_TO DO_:
Please repeat exactly the lines below from the one containing "order date: 2020-06-28 -> 2020-06-22" down to the one containing "Oreo Chocolate –", both included, and nothing else.

_THE RECORDS_:
[Start of Attachment]
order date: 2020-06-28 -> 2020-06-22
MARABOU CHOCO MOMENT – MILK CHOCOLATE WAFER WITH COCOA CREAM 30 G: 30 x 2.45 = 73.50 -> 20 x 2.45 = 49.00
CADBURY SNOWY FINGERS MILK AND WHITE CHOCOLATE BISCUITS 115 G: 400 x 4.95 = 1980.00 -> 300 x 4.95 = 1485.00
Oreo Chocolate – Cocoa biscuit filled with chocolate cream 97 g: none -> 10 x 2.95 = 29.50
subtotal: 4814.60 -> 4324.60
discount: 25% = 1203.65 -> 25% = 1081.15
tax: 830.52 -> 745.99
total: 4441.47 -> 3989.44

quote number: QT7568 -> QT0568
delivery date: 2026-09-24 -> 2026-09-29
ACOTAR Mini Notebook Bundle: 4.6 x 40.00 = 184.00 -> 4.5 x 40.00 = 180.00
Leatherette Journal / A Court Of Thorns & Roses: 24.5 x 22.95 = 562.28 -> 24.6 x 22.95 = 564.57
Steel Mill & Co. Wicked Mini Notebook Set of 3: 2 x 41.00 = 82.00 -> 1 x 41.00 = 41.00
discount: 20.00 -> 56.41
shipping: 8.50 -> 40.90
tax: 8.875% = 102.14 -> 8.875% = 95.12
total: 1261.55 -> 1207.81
[End of Attachment]
[Start of Attachment]
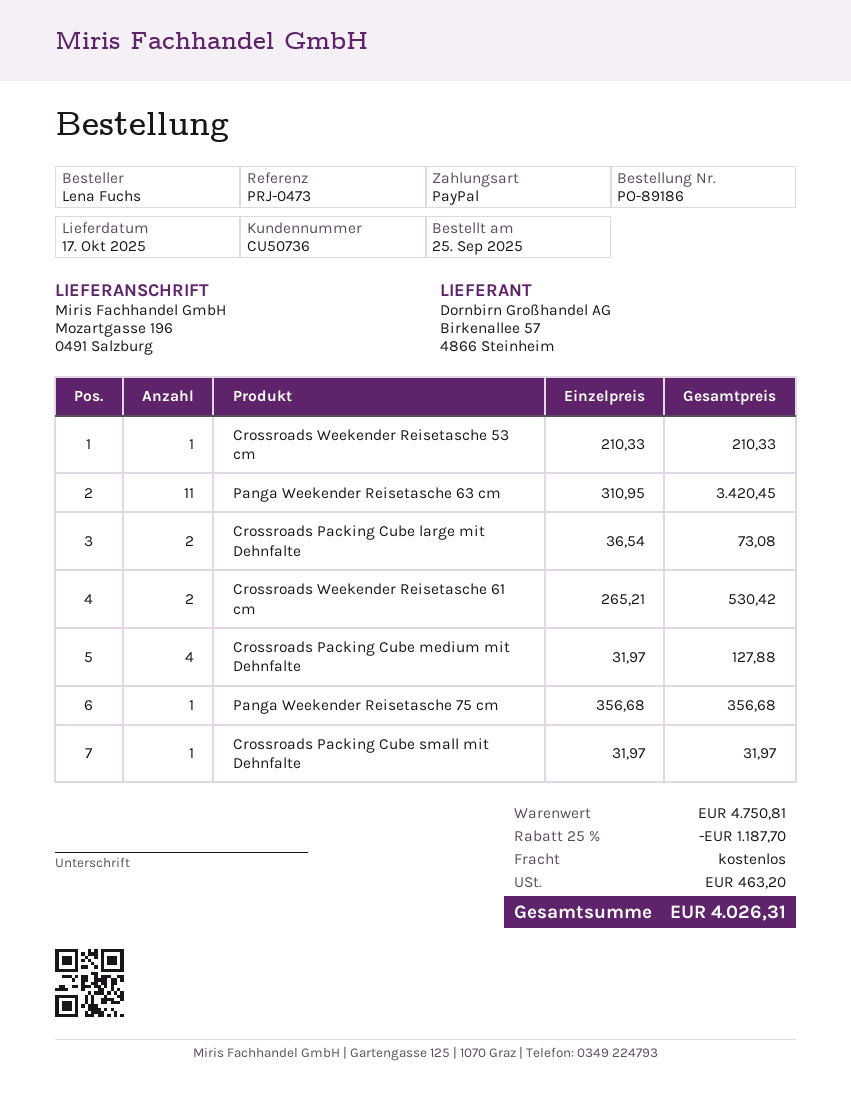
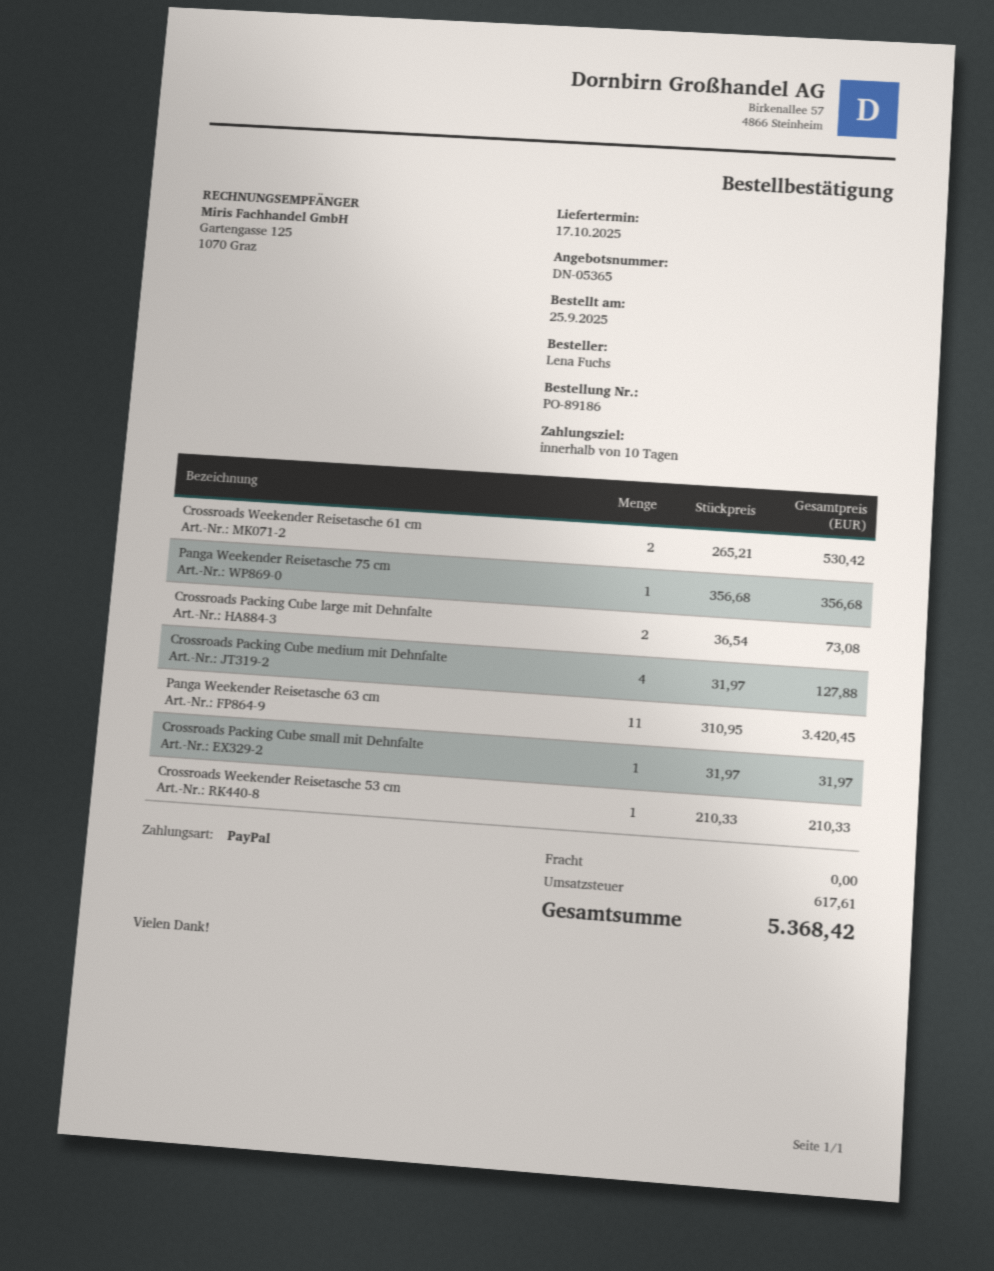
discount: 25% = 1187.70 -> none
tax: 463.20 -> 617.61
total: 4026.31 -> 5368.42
[End of Attachment]
_ANSWER SPACE_:
order date: 2020-06-28 -> 2020-06-22
MARABOU CHOCO MOMENT – MILK CHOCOLATE WAFER WITH COCOA CREAM 30 G: 30 x 2.45 = 73.50 -> 20 x 2.45 = 49.00
CADBURY SNOWY FINGERS MILK AND WHITE CHOCOLATE BISCUITS 115 G: 400 x 4.95 = 1980.00 -> 300 x 4.95 = 1485.00
Oreo Chocolate – Cocoa biscuit filled with chocolate cream 97 g: none -> 10 x 2.95 = 29.50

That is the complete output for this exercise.